RECORDS SUPPLIED:
- - -
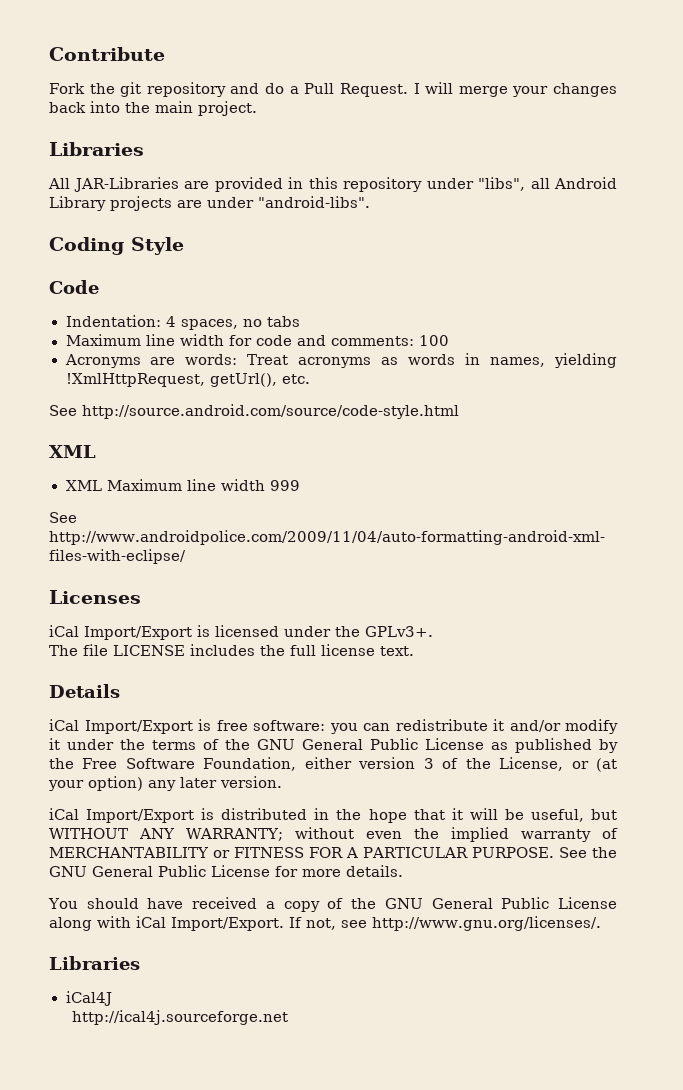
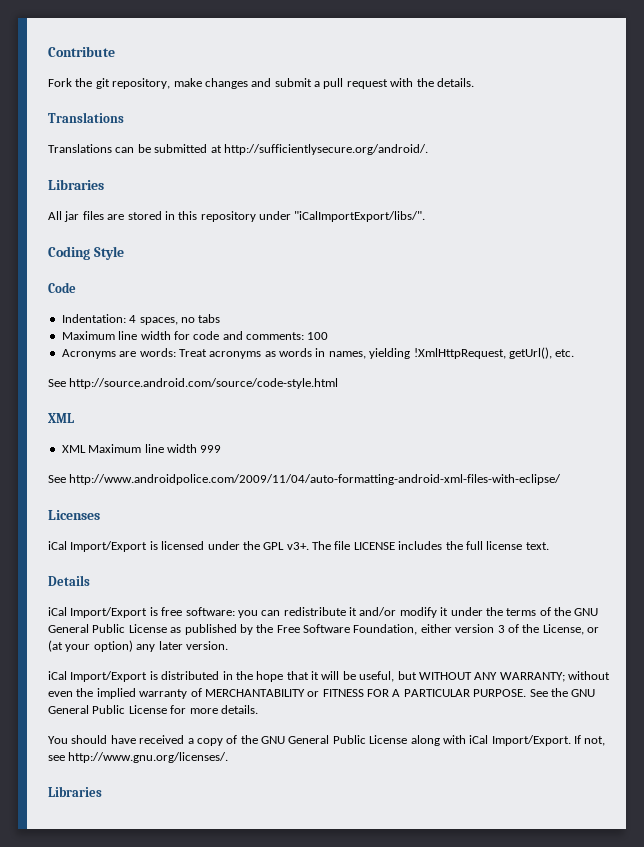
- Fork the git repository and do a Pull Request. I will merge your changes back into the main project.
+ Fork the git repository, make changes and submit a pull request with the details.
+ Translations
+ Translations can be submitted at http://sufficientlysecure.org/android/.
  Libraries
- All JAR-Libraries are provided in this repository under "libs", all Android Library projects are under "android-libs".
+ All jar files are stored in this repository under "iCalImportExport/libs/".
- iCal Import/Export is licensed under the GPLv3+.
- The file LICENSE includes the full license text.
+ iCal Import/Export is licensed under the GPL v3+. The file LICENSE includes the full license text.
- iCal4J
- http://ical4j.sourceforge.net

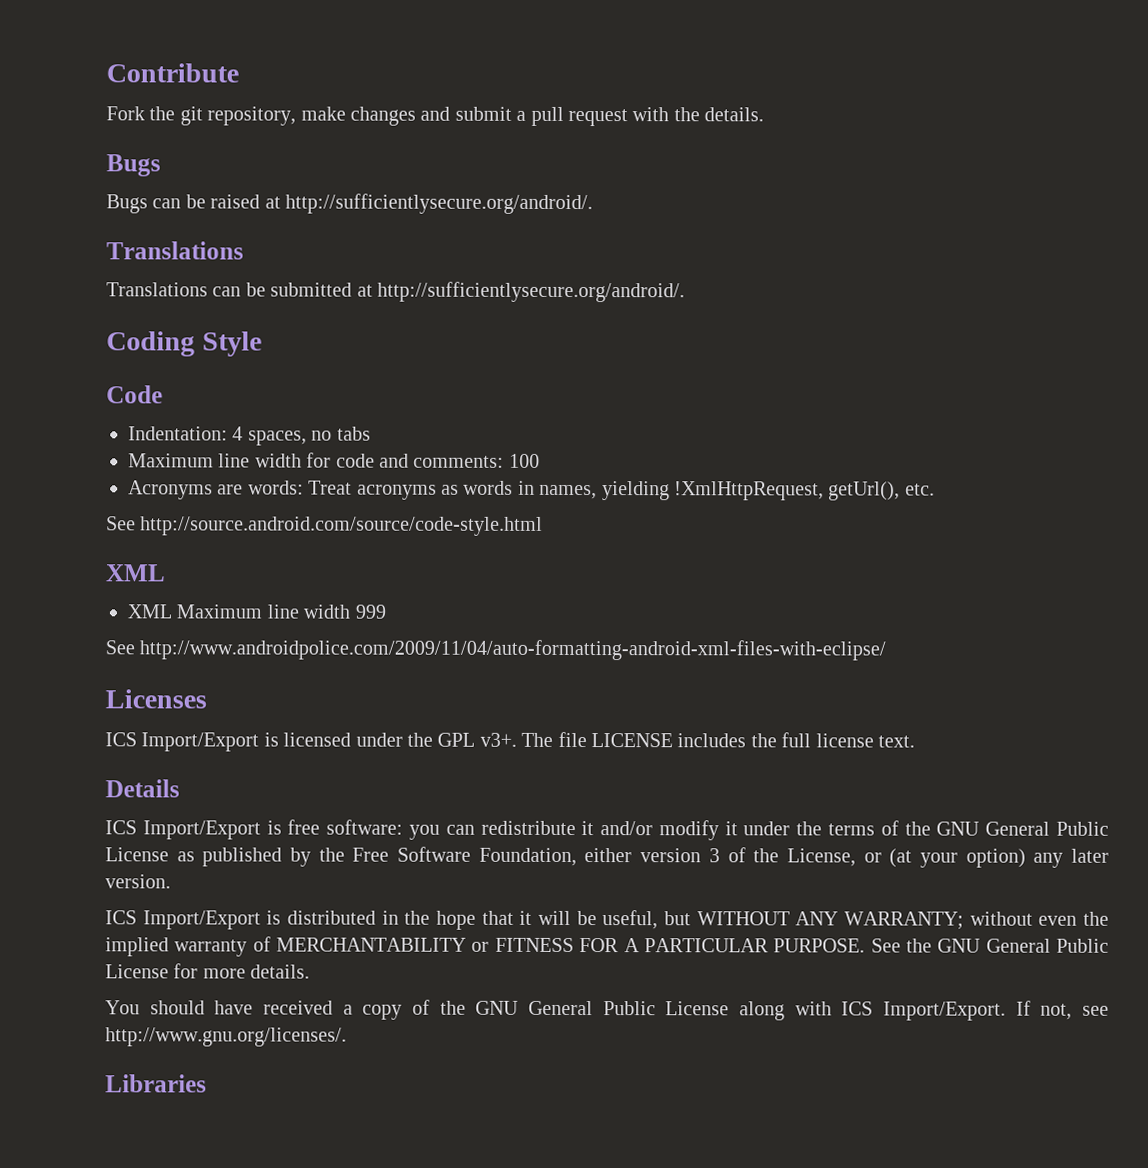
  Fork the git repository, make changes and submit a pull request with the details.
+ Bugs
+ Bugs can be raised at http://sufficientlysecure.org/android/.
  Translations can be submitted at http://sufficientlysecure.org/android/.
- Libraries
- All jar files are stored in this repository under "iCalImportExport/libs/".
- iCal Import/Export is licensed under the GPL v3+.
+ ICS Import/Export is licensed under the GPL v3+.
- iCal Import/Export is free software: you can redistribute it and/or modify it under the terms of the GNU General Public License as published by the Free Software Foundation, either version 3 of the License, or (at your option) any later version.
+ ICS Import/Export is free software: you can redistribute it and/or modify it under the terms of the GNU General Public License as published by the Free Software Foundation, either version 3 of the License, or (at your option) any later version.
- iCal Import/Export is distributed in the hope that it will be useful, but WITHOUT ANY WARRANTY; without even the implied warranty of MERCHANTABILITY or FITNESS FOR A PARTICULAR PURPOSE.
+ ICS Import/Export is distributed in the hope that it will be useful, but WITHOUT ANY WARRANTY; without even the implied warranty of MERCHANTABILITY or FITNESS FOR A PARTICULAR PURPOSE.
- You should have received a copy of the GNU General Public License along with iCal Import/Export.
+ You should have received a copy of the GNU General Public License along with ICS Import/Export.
- - -
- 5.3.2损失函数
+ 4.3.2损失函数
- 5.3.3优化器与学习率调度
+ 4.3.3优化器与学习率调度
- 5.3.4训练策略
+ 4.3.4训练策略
- - -
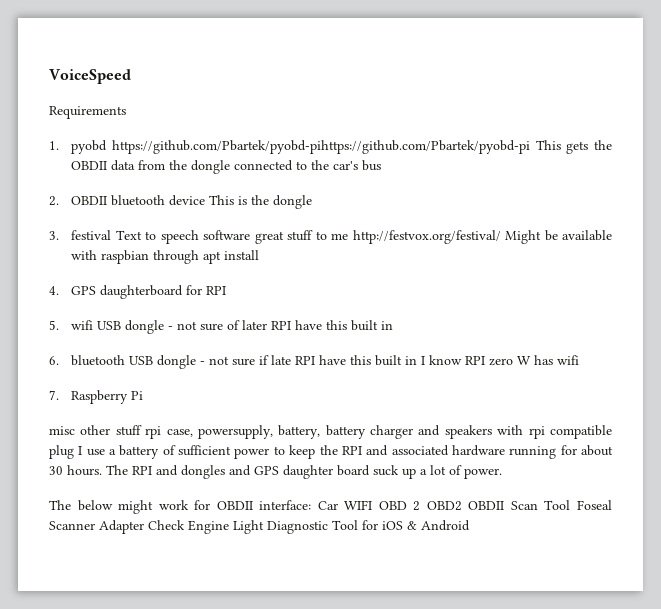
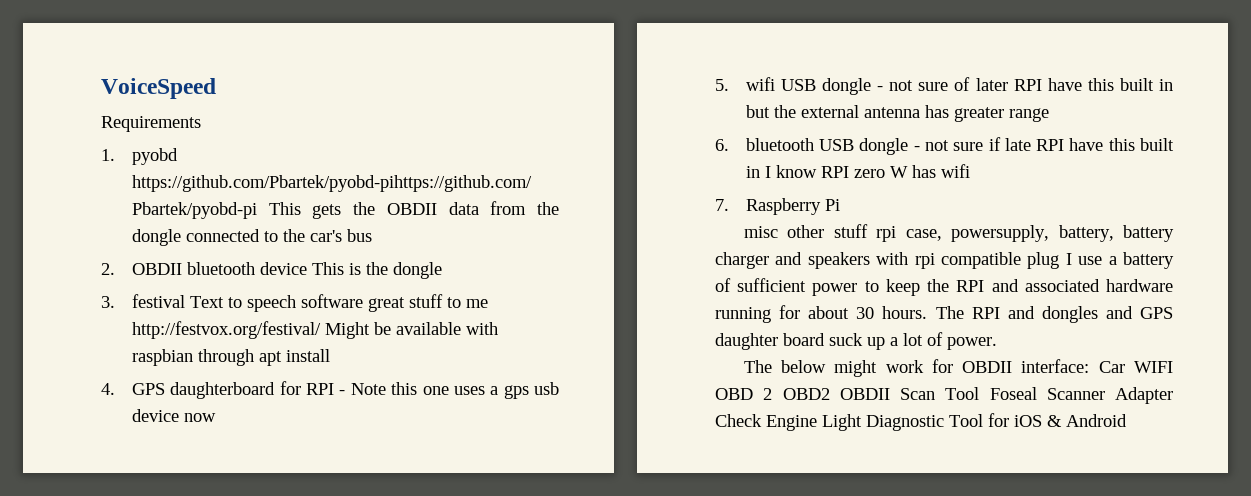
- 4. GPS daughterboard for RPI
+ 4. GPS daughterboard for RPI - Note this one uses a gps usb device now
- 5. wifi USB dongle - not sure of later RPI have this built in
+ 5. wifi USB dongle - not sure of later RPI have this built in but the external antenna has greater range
- - -
WHAT TO DO: Scan the records above for the string "implied", then copy each line where it turns up.

OUTPUT OF THE TASK:
- iCal Import/Export is distributed in the hope that it will be useful, but WITHOUT ANY WARRANTY; without even the implied warranty of MERCHANTABILITY or FITNESS FOR A PARTICULAR PURPOSE.
+ ICS Import/Export is distributed in the hope that it will be useful, but WITHOUT ANY WARRANTY; without even the implied warranty of MERCHANTABILITY or FITNESS FOR A PARTICULAR PURPOSE.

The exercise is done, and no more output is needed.